About this exercise -> The answer is the full listing below, copied exactly, with its pictures omitted.
┄┄┄┄┄┄┄┄┄┄┄┄┄┄┄┄┄┄┄┄
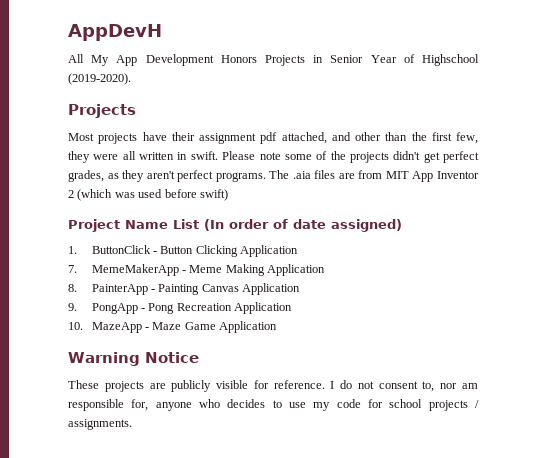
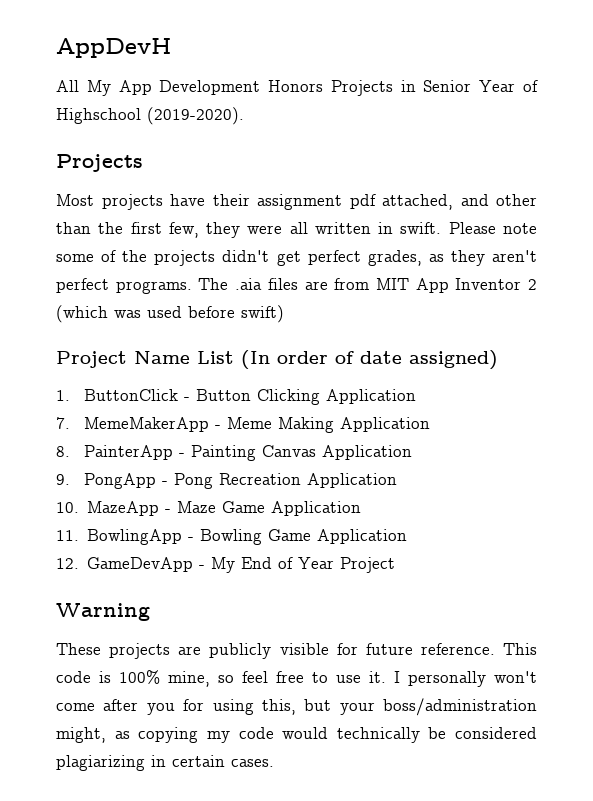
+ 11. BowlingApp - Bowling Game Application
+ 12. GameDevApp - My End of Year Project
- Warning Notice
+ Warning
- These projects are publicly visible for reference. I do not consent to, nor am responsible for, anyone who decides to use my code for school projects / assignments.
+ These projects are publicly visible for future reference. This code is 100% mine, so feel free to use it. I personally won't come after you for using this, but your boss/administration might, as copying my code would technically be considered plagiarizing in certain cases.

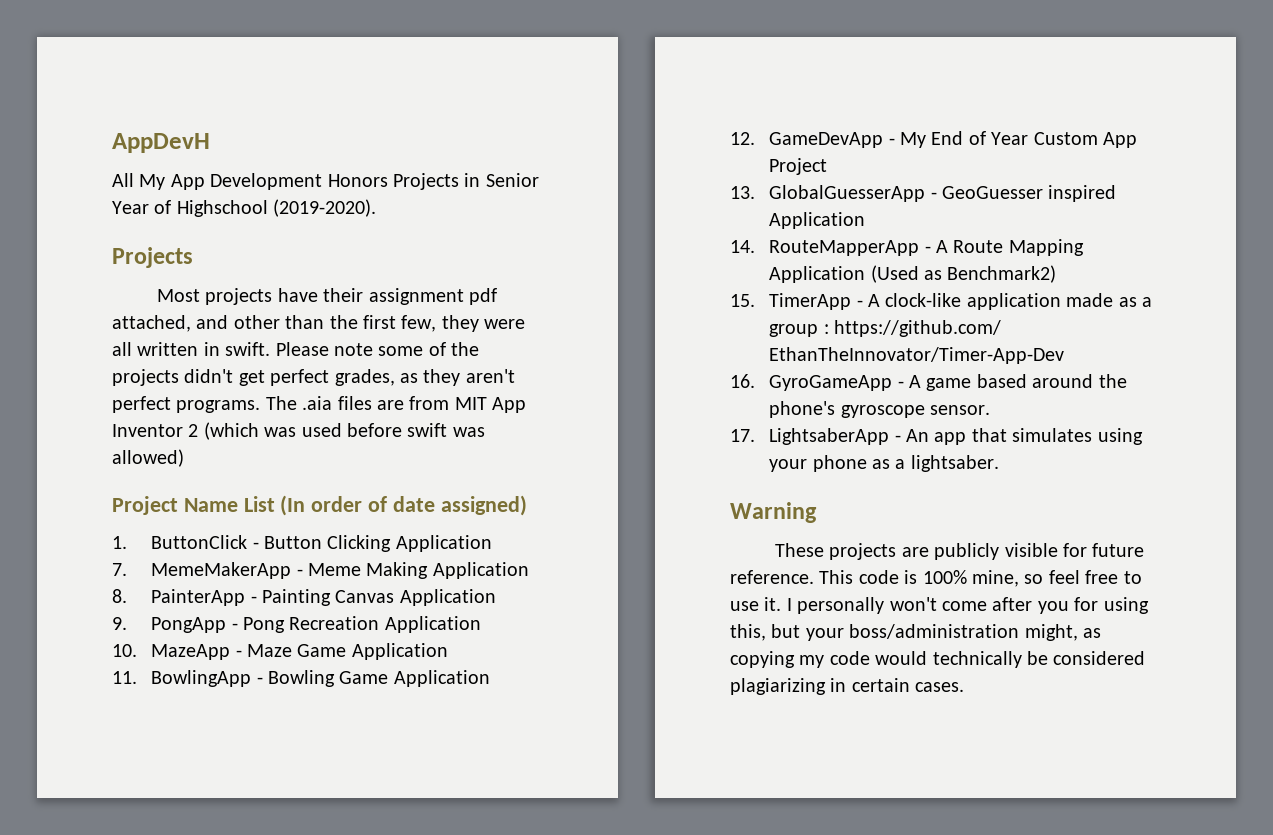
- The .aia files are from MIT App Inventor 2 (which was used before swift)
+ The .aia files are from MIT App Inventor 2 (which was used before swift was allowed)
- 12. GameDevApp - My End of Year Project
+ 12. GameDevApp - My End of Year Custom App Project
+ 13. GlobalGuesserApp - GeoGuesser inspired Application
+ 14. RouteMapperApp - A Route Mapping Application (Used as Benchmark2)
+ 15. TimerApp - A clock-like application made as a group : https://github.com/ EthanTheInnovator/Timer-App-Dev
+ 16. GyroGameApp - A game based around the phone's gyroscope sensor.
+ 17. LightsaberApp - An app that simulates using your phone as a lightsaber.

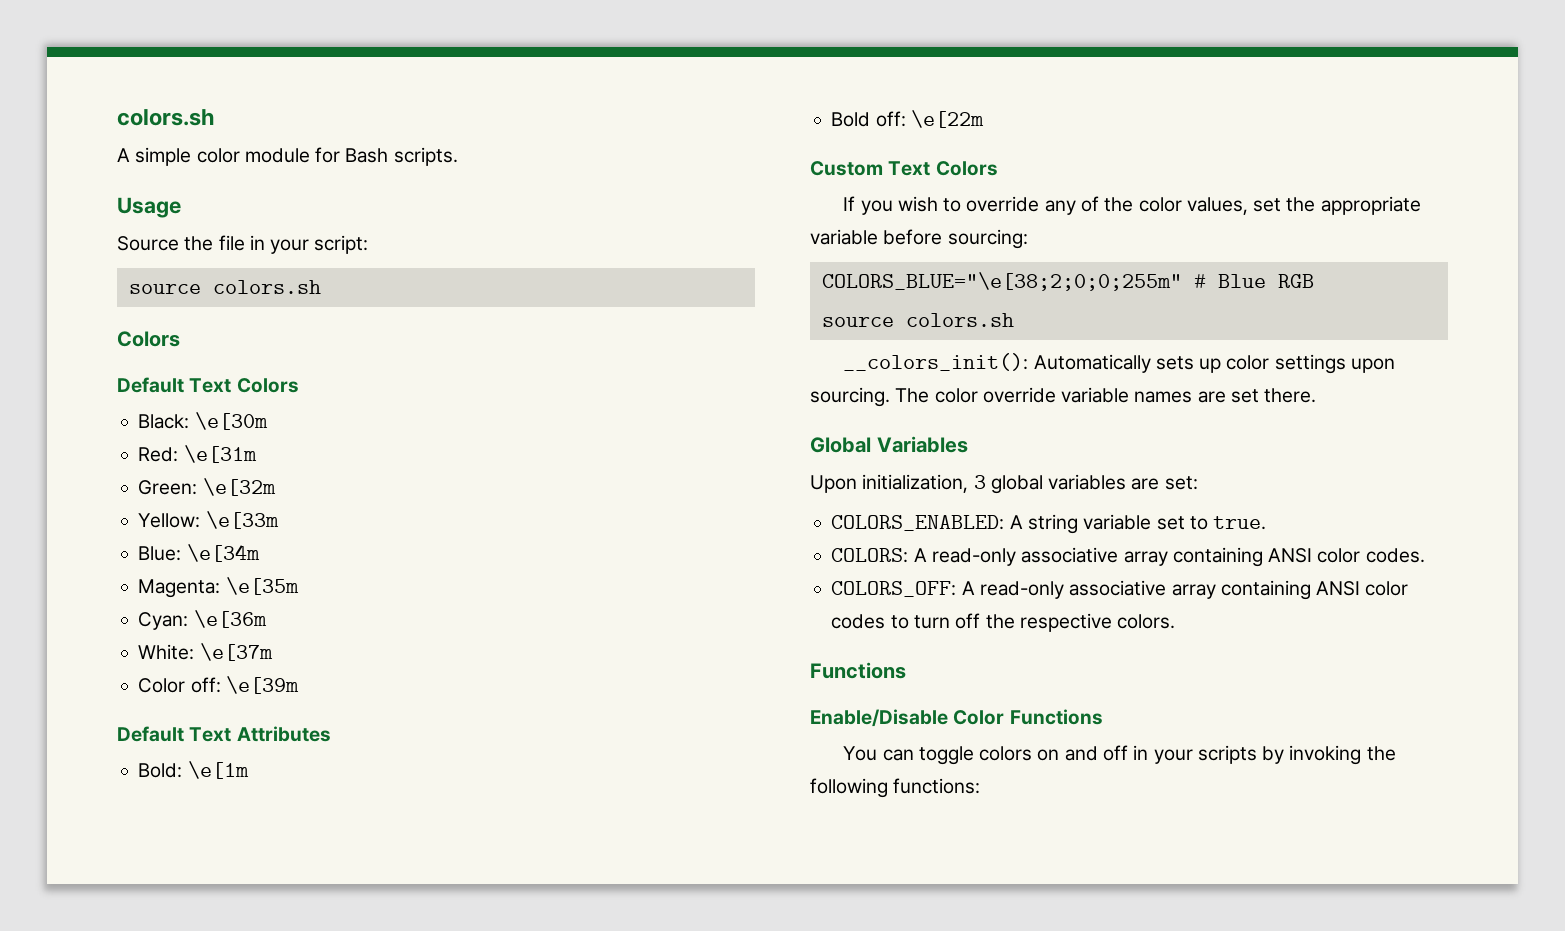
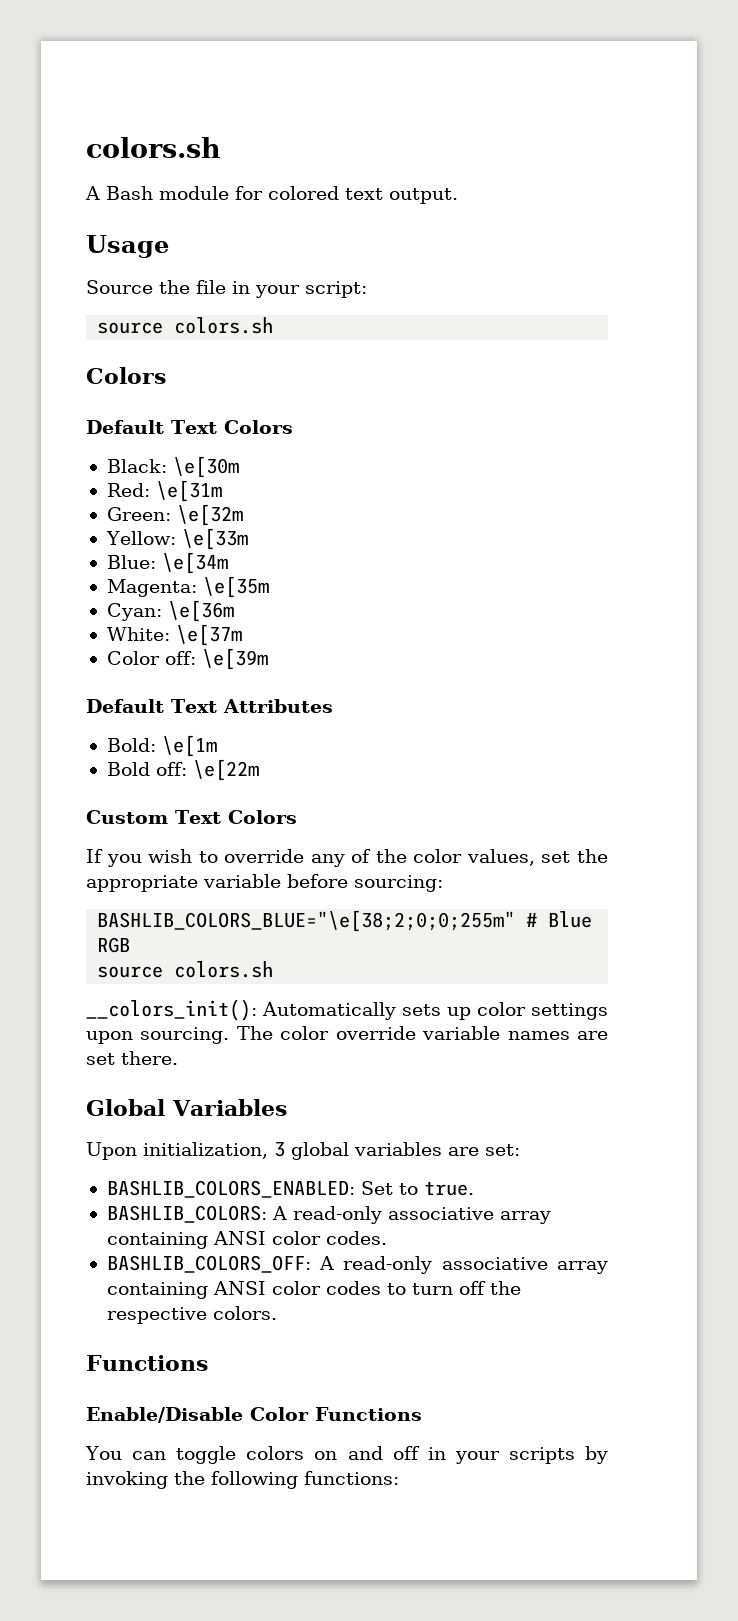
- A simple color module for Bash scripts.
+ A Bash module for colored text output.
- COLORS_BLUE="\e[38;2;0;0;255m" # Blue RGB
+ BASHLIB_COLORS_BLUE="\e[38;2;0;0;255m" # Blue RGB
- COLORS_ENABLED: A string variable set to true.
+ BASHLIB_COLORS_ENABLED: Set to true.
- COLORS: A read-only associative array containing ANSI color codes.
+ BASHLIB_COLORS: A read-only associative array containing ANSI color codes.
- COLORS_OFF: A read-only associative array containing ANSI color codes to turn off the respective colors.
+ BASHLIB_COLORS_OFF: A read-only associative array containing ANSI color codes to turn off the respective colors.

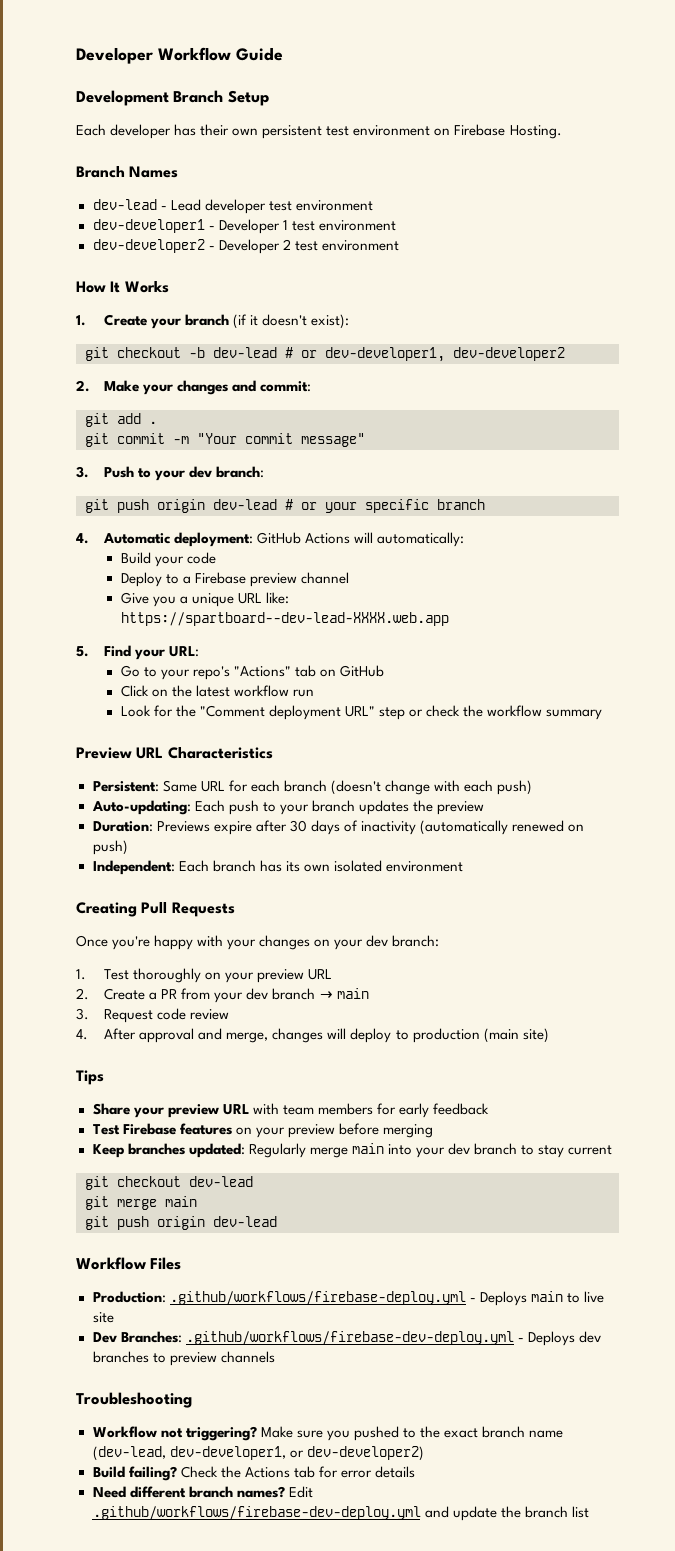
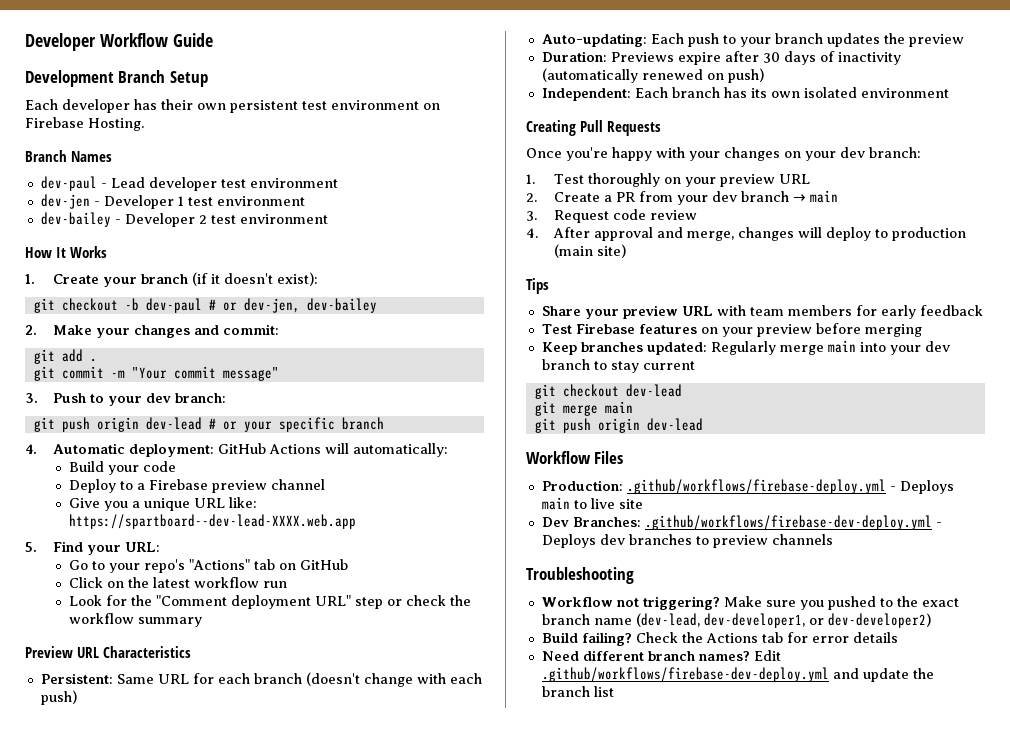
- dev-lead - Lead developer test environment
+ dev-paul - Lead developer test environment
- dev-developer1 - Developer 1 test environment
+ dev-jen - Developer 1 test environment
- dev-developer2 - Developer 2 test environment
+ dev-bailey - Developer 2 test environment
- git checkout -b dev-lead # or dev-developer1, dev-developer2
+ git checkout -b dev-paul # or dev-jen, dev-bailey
┄┄┄┄┄┄┄┄┄┄┄┄┄┄┄┄┄┄┄┄
Output for this exercise ->
+ 11. BowlingApp - Bowling Game Application
+ 12. GameDevApp - My End of Year Project
- Warning Notice
+ Warning
- These projects are publicly visible for reference. I do not consent to, nor am responsible for, anyone who decides to use my code for school projects / assignments.
+ These projects are publicly visible for future reference. This code is 100% mine, so feel free to use it. I personally won't come after you for using this, but your boss/administration might, as copying my code would technically be considered plagiarizing in certain cases.

- The .aia files are from MIT App Inventor 2 (which was used before swift)
+ The .aia files are from MIT App Inventor 2 (which was used before swift was allowed)
- 12. GameDevApp - My End of Year Project
+ 12. GameDevApp - My End of Year Custom App Project
+ 13. GlobalGuesserApp - GeoGuesser inspired Application
+ 14. RouteMapperApp - A Route Mapping Application (Used as Benchmark2)
+ 15. TimerApp - A clock-like application made as a group : https://github.com/ EthanTheInnovator/Timer-App-Dev
+ 16. GyroGameApp - A game based around the phone's gyroscope sensor.
+ 17. LightsaberApp - An app that simulates using your phone as a lightsaber.

- A simple color module for Bash scripts.
+ A Bash module for colored text output.
- COLORS_BLUE="\e[38;2;0;0;255m" # Blue RGB
+ BASHLIB_COLORS_BLUE="\e[38;2;0;0;255m" # Blue RGB
- COLORS_ENABLED: A string variable set to true.
+ BASHLIB_COLORS_ENABLED: Set to true.
- COLORS: A read-only associative array containing ANSI color codes.
+ BASHLIB_COLORS: A read-only associative array containing ANSI color codes.
- COLORS_OFF: A read-only associative array containing ANSI color codes to turn off the respective colors.
+ BASHLIB_COLORS_OFF: A read-only associative array containing ANSI color codes to turn off the respective colors.

- dev-lead - Lead developer test environment
+ dev-paul - Lead developer test environment
- dev-developer1 - Developer 1 test environment
+ dev-jen - Developer 1 test environment
- dev-developer2 - Developer 2 test environment
+ dev-bailey - Developer 2 test environment
- git checkout -b dev-lead # or dev-developer1, dev-developer2
+ git checkout -b dev-paul # or dev-jen, dev-bailey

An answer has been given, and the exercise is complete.